O que aconteceu ontem, neste país, possivelmente a História futura dará mais importância do que a história contemporânea. Porque, convencer 27 governadores de Estado a descerem comigo do Palácio do Planalto e olha que PT só tem 3 governadores e irmos levar as propostas de reforma ao Congresso Nacional que, numa véspera de feriado, costumeiramente está vazio, estava lotado com todos os deputados e senadores, foi um fato histórico fantástico.

Vocês estão lembrados que, quando ganhamos as eleições, algumas pessoas diziam: o dólar vai a 5 reais agora, o risco-Brasil vai para 10 mil pontos, o PT não vai conseguir controlar a economia.

Pois bem, d. Cláudio, ontem nós colocamos US$1 bilhão em títulos para vender no mercado externo. Apareceram US$ 6 bilhões para comprar, Suplicy, e nós vendemos os títulos pelo maior valor já vendido por um título brasileiro. Ou seja, conquistamos a credibilidade que precisávamos conquistar. E podem ficar certos de que, no momento certo, iremos fazer as mudanças que a política econômica exige que sejam feitas.

Tinha gente que achava que o dólar ia a R$ 5 e agora estão reclamando porque o dólar já está a R$ 2,91. E, Vicentinho, se prepare porque qualquer hora dessas eu entro no Congresso Nacional para lhe comunicar: "Vicentinho, o salário mínimo já vale cem dólares." Porque nós também não queremos que o dólar caia demais, porque também temos responsabilidade com as nossas exportações e precisamos que o dólar se mantenha numa certa estabilidade.

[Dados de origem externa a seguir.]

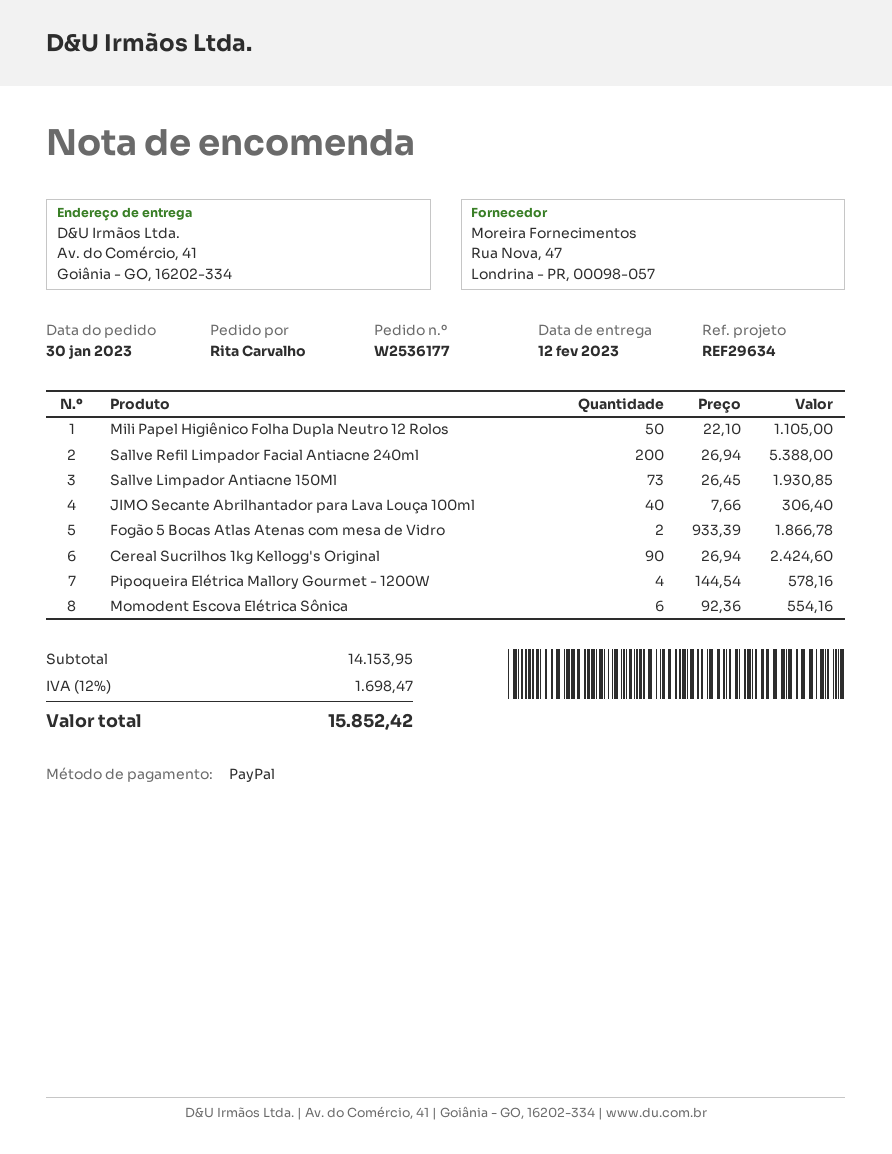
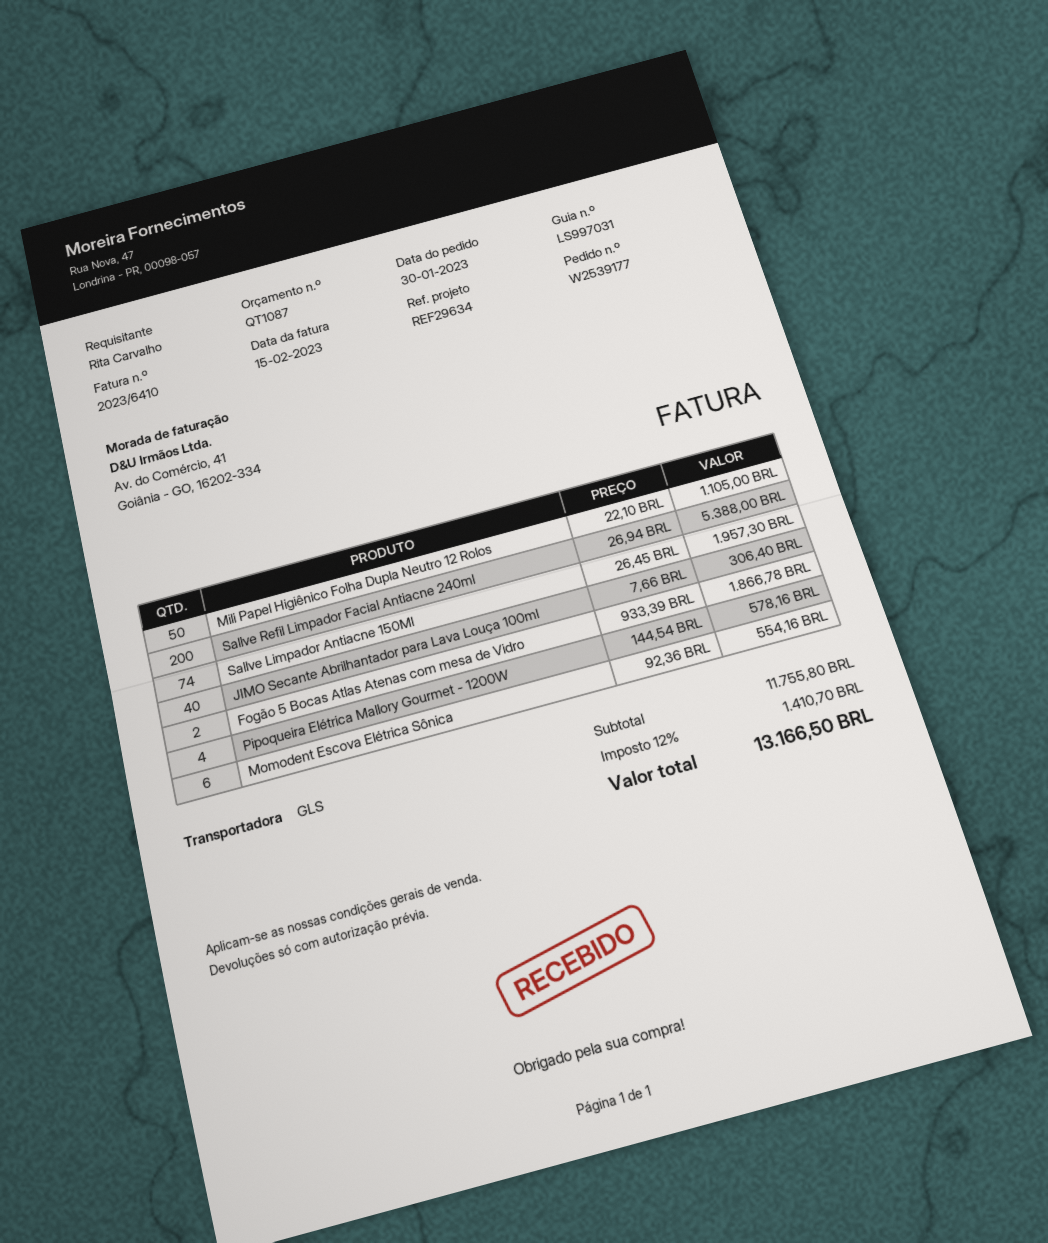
order number: W2536177 -> W2539177
Sallve Limpador Antiacne 150Ml: 73 x 26.45 = 1930.85 -> 74 x 26.45 = 1957.30
Cereal Sucrilhos 1kg Kellogg's Original: 90 x 26.94 = 2424.60 -> none
subtotal: 14153.95 -> 11755.80
tax: 12% = 1698.47 -> 12% = 1410.70
total: 15852.42 -> 13166.50

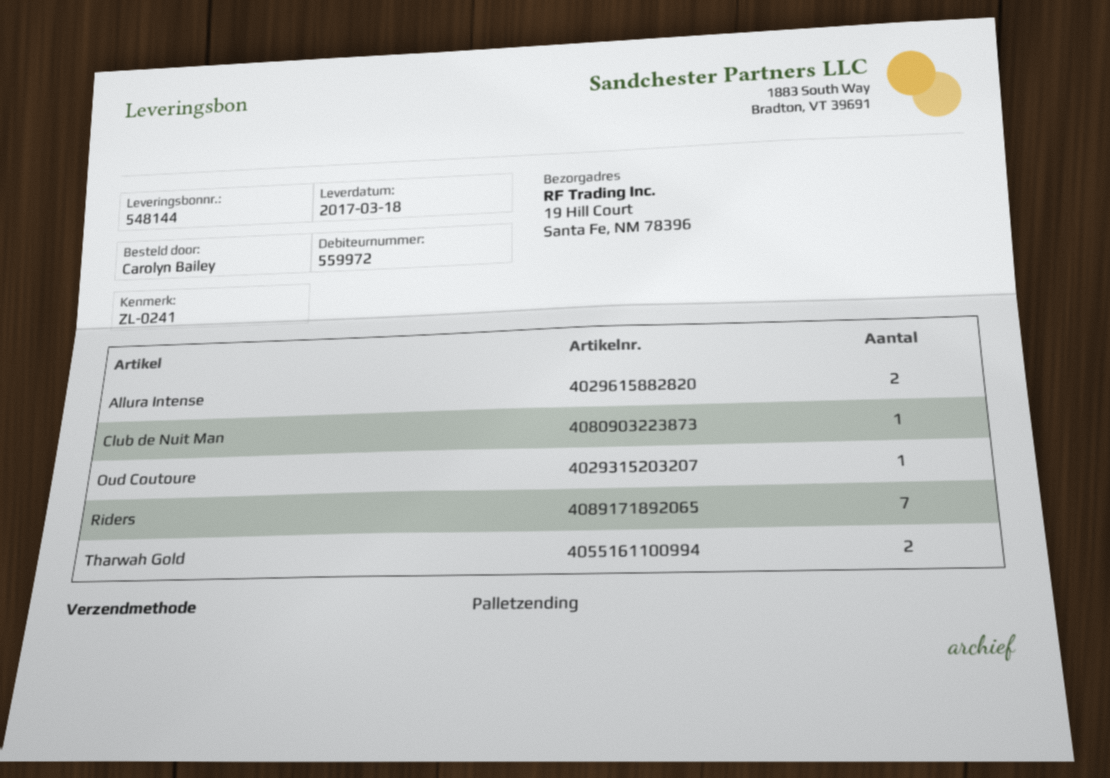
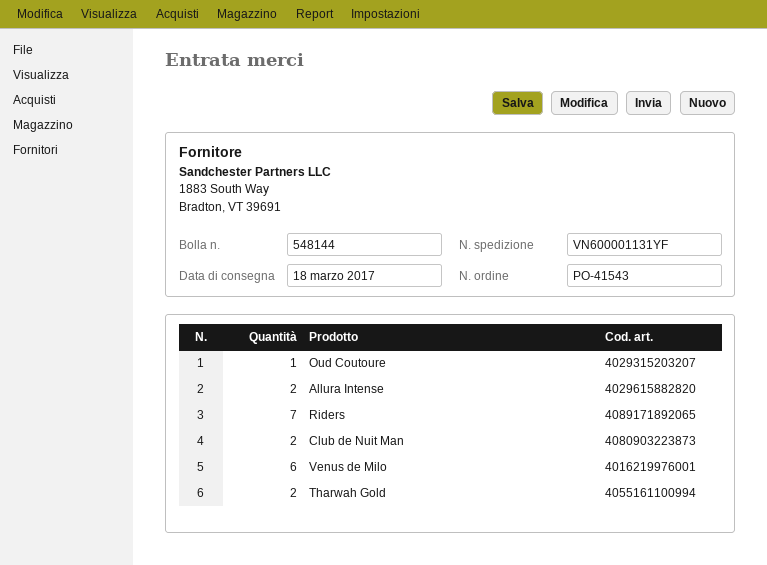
Club de Nuit Man: 1 -> 2
Venus de Milo: none -> 6

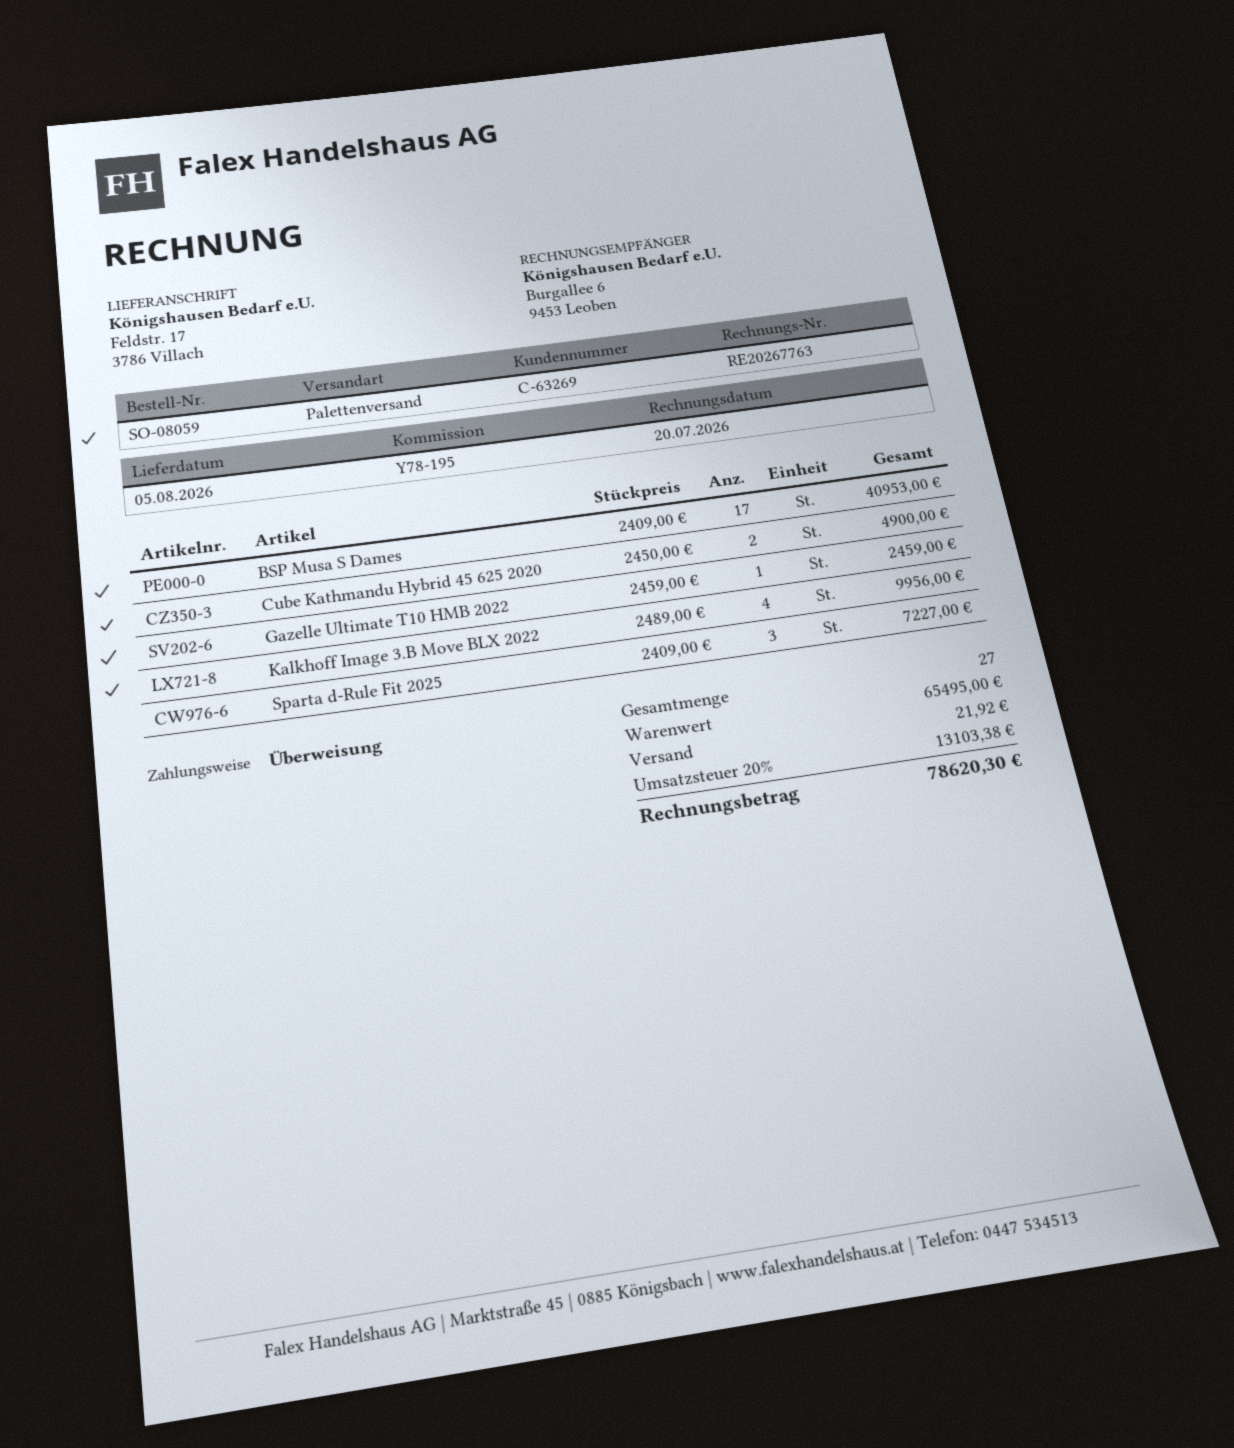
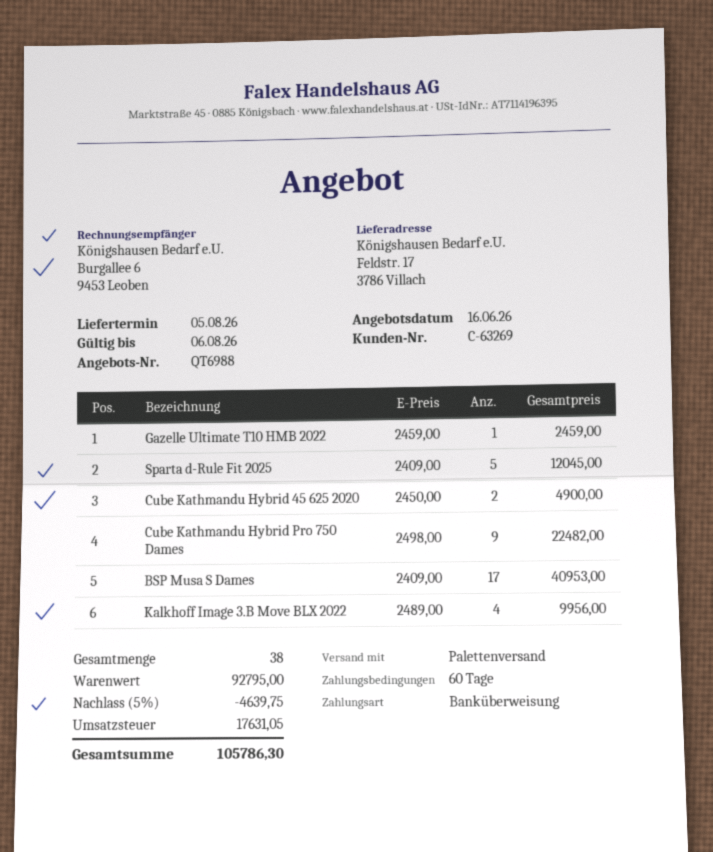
Sparta d-Rule Fit 2025: 3 x 2409.00 = 7227.00 -> 5 x 2409.00 = 12045.00
Cube Kathmandu Hybrid Pro 750 Dames: none -> 9 x 2498.00 = 22482.00
total quantity: 27 -> 38
subtotal: 65495.00 -> 92795.00
discount: none -> 5% = 4639.75
shipping: 21.92 -> none
tax: 13103.38 -> 17631.05
total: 78620.30 -> 105786.30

Mas pode ficar certo, meu companheiro d. Cláudio hummes, de que, a cada ano, eu pretendo vir aqui prestar contas, aos trabalhadores, das coisas que estamos fazendo no campo social. Porque se nós não fizermos, dificilmente aparecerá alguém para fazer, num curto espaço de tempo.

O que eu quero que todo mundo compreenda é que a nossa responsabilidade é infinitamente maior do que a de qualquer outro presidente em qualquer outro momento da história deste país. Exatamente porque eu não sou um homem que vim de cima para baixo, eu sou um homem que vocês fizeram brotar do chão da fábrica, entrar na política e virar presidente da República.

Eu, portanto, sei o que passa na cabeça de cada um de vocês, sei o sofrimento de um desempregado, porque já vivi a crise de 1965, vivendo 11 meses desempregado.

Então eu sei o que se passa na casa de um desempregado. E é por isso que eu não quero passar para história do Brasil como o presidente que será lembrado por que tem uma fotografia exposta no salão nobre do Palácio. Não. Eu quero ser lembrado como presidente da República, pelas políticas sociais que nós implementarmos neste país. Nessa mudança da qualidade de vida de homens e mulheres deste país. E, sobretudo, pela qualidade da educação e da saúde que a gente quer implantar neste país.

O nosso ministro da Educação, d. Cláudio, assumiu publicamente o compromisso de alfabetizar 20 milhões de pessoas analfabetas neste país. Não é qualquer coisa. E não é uma tarefa fácil. Se depender só do governo, certamente d. Cláudio, o governo não conseguirá fazer. Mas se o governo tiver a habilidade de envolver a sociedade brasileira para se tornar cúmplice do governo, eu não tenho dúvida de que a gente vai alfabetizar este país.

Da mesma forma que o Graziano e Oded Grajew que está aqui, que tem a responsabilidade maior pela implantação e pela execução do programa Fome Zero, podem ficar certos. É bem possível que, em quatro anos, a gente não consiga fazer tudo o que a gente se propôs a fazer. Mas eu duvido que em quatro anos alguém já terá feito, na História deste país, mais do que nós vamos fazer pelo povo pobre do Brasil.

É com esses compromissos, meu querido d. Cláudio, que eu participo desse 1º de Maio, reafirmando aqui parte dos discursos que o senhor já conhece, que eu fiz há muito tempo nesta igreja, para dizer a vocês, companheiros da Pastoral Operária, que podem ficar certos que todo 1º de Maio, às 9h da manhã, o presidente da República estará aqui para prestar contas do que estamos fazendo neste país.

Muito obrigado e que Deus abençoe todos nós."